-- EXERCISE GOAL --
Word for word, restate the lines of the data below between those holding "May 12, 2020: none -> 2.739" and "open, 2020-03-02: 0.42 -> 0.48", inclusive; pictures do not belong in the copy.

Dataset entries
---------------

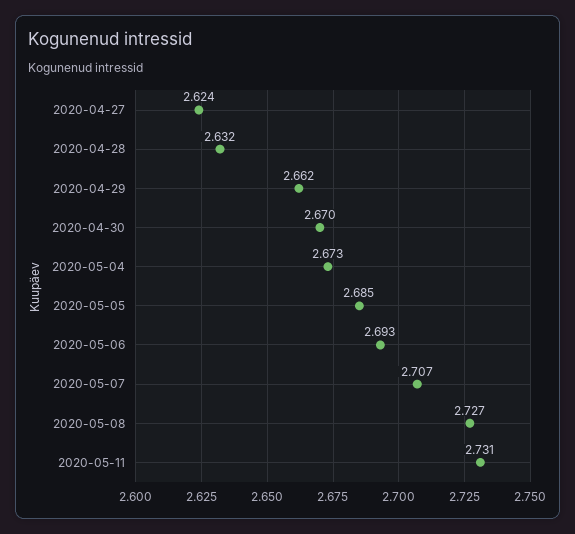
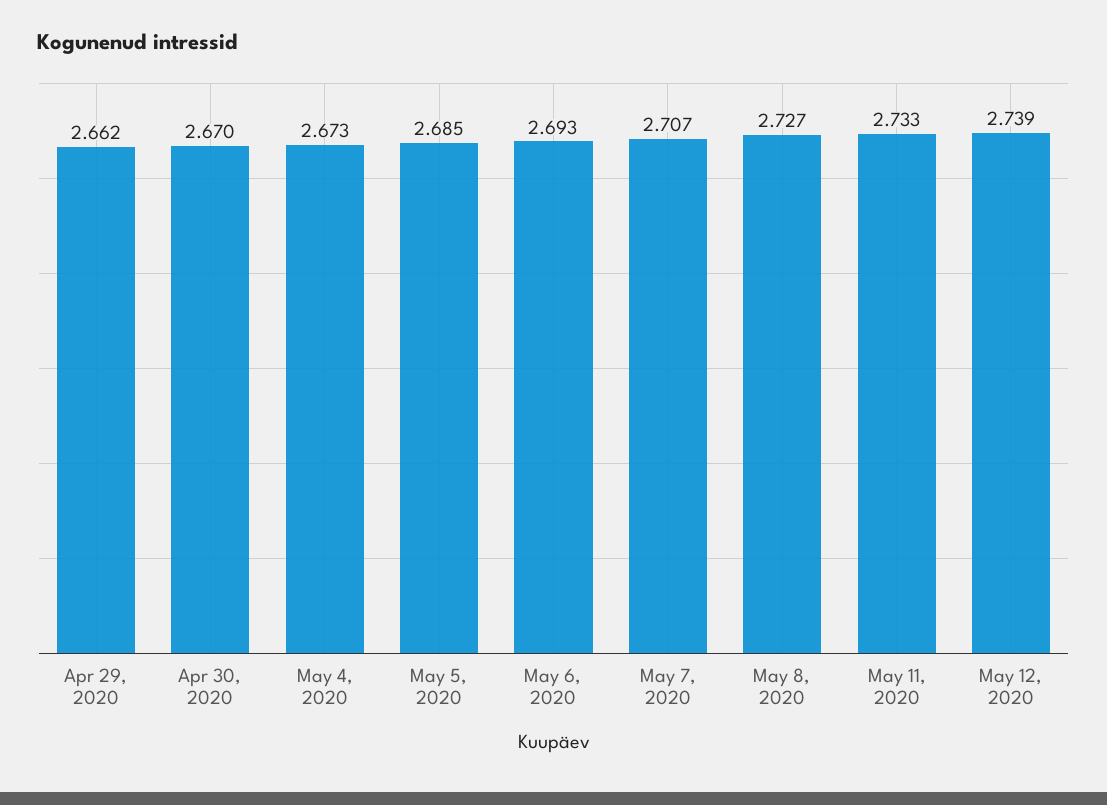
2020-04-27: 2.624 -> none
2020-04-28: 2.632 -> none
2020-05-11: 2.731 -> 2.733
May 12, 2020: none -> 2.739

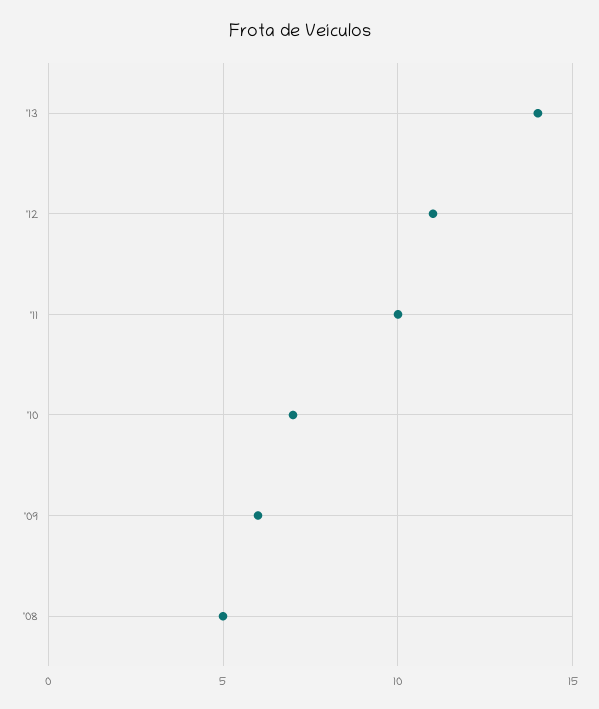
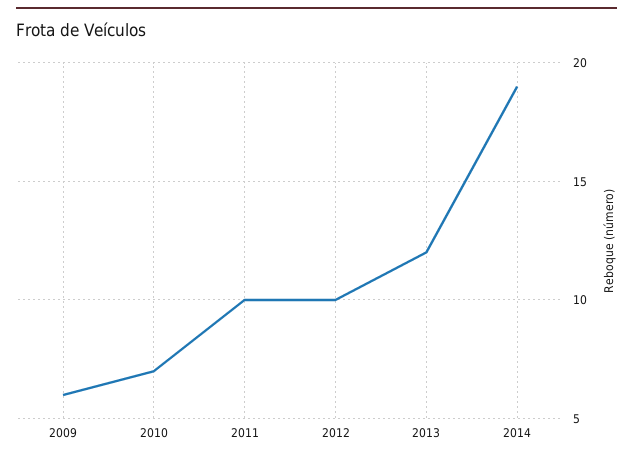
'13: 14 -> 12
'12: 11 -> 10
'08: 5 -> none
2014: none -> 19

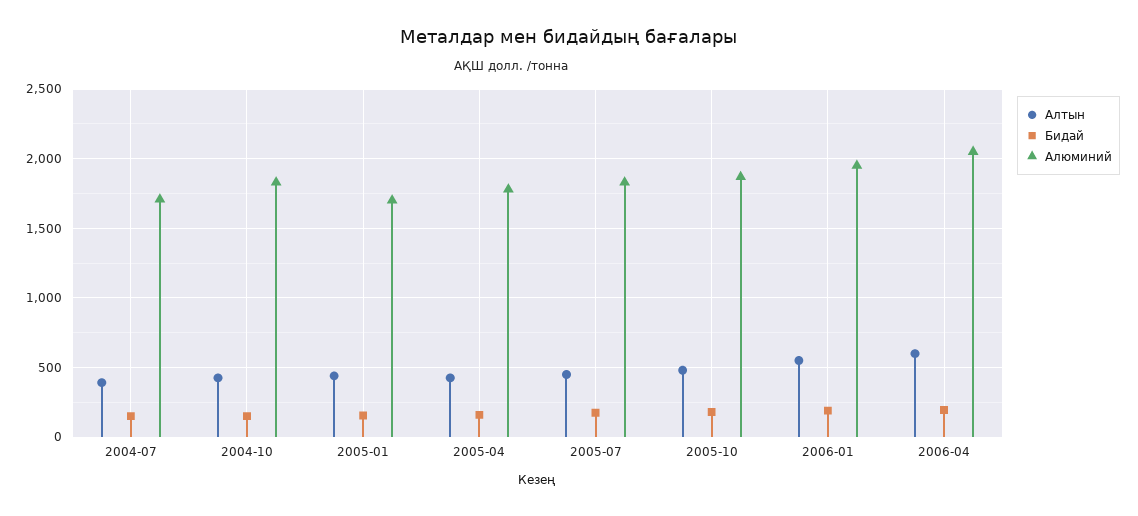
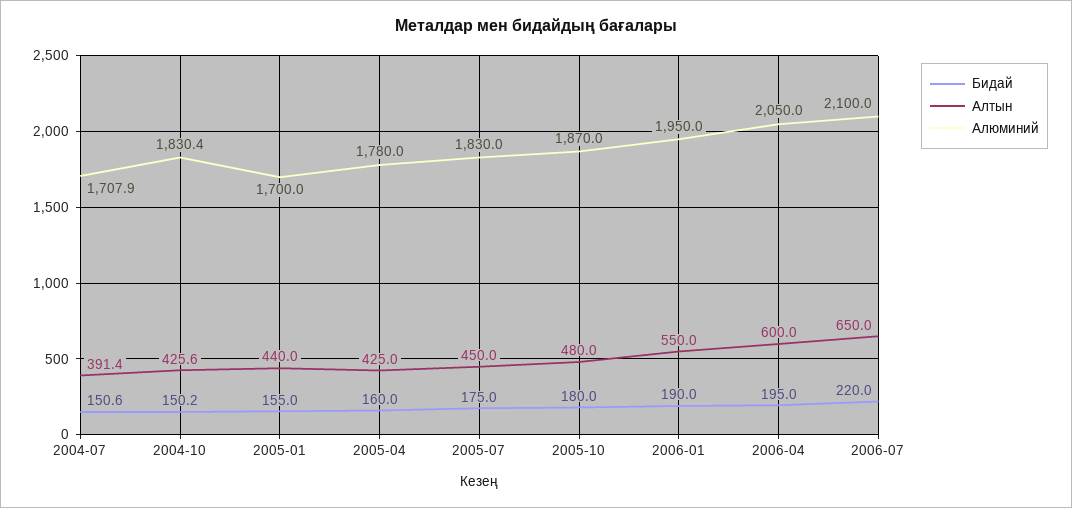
Бидай, 2006-07: none -> 220
Алтын, 2006-07: none -> 650
Алюминий, 2006-07: none -> 2100

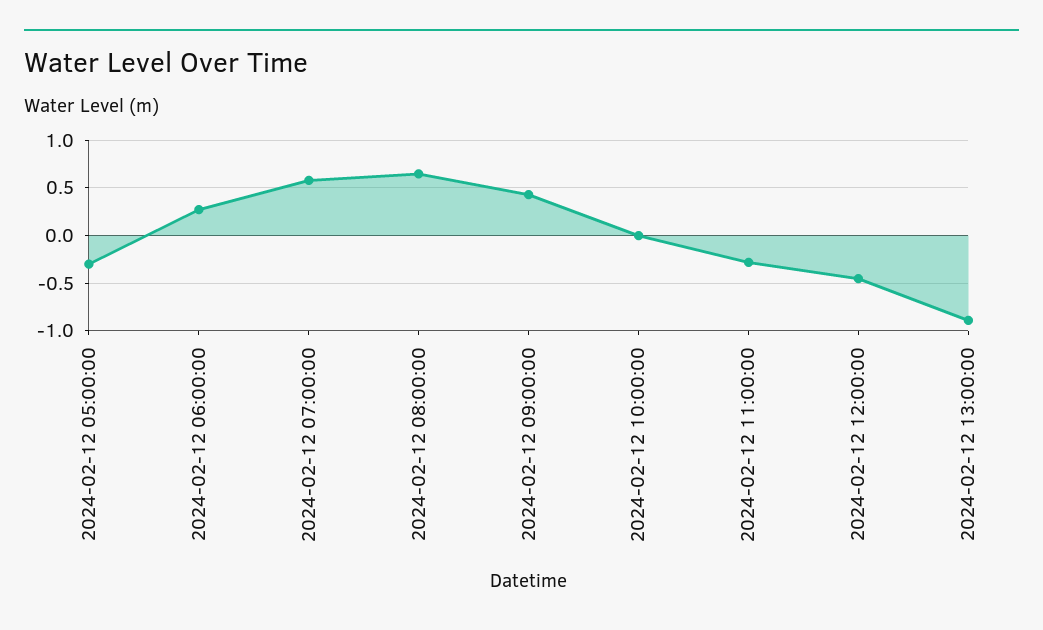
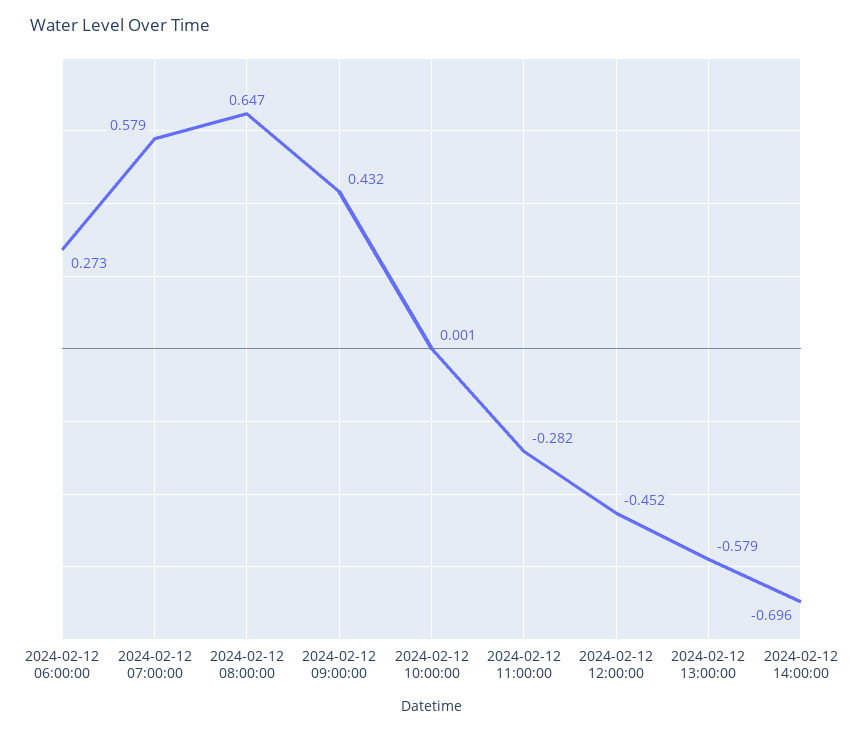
2024-02-12 05:00:00: -0.3 -> none
2024-02-12 13:00:00: -0.9 -> -0.579
2024-02-12 14:00:00: none -> -0.696

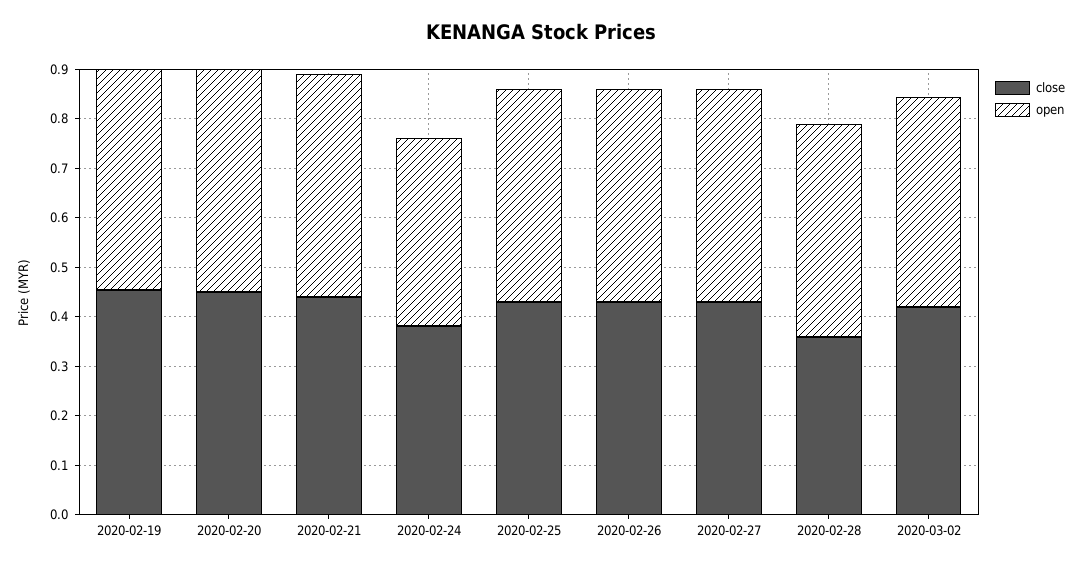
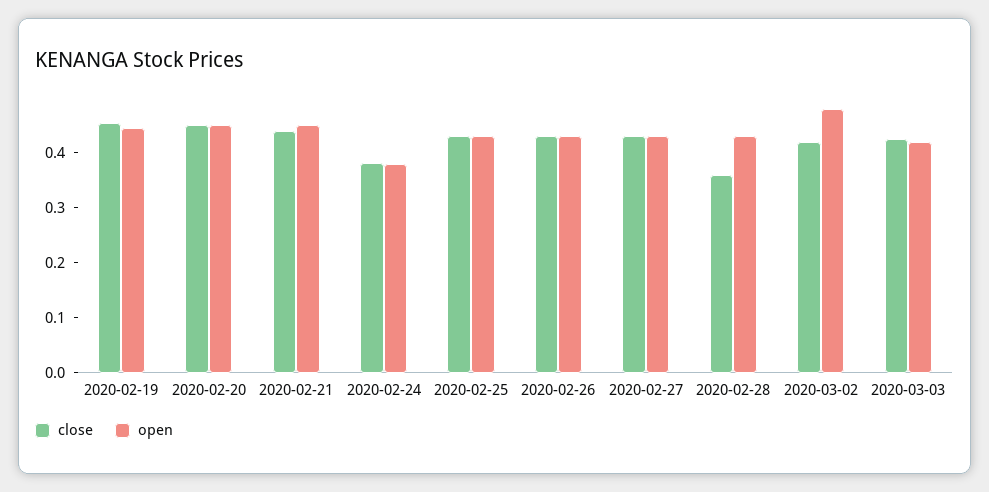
open, 2020-03-02: 0.42 -> 0.48
close, 2020-03-03: none -> 0.42
open, 2020-03-03: none -> 0.42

---------------

-- RESPONSE AREA --
May 12, 2020: none -> 2.739

'13: 14 -> 12
'12: 11 -> 10
'08: 5 -> none
2014: none -> 19

Бидай, 2006-07: none -> 220
Алтын, 2006-07: none -> 650
Алюминий, 2006-07: none -> 2100

2024-02-12 05:00:00: -0.3 -> none
2024-02-12 13:00:00: -0.9 -> -0.579
2024-02-12 14:00:00: none -> -0.696

open, 2020-03-02: 0.42 -> 0.48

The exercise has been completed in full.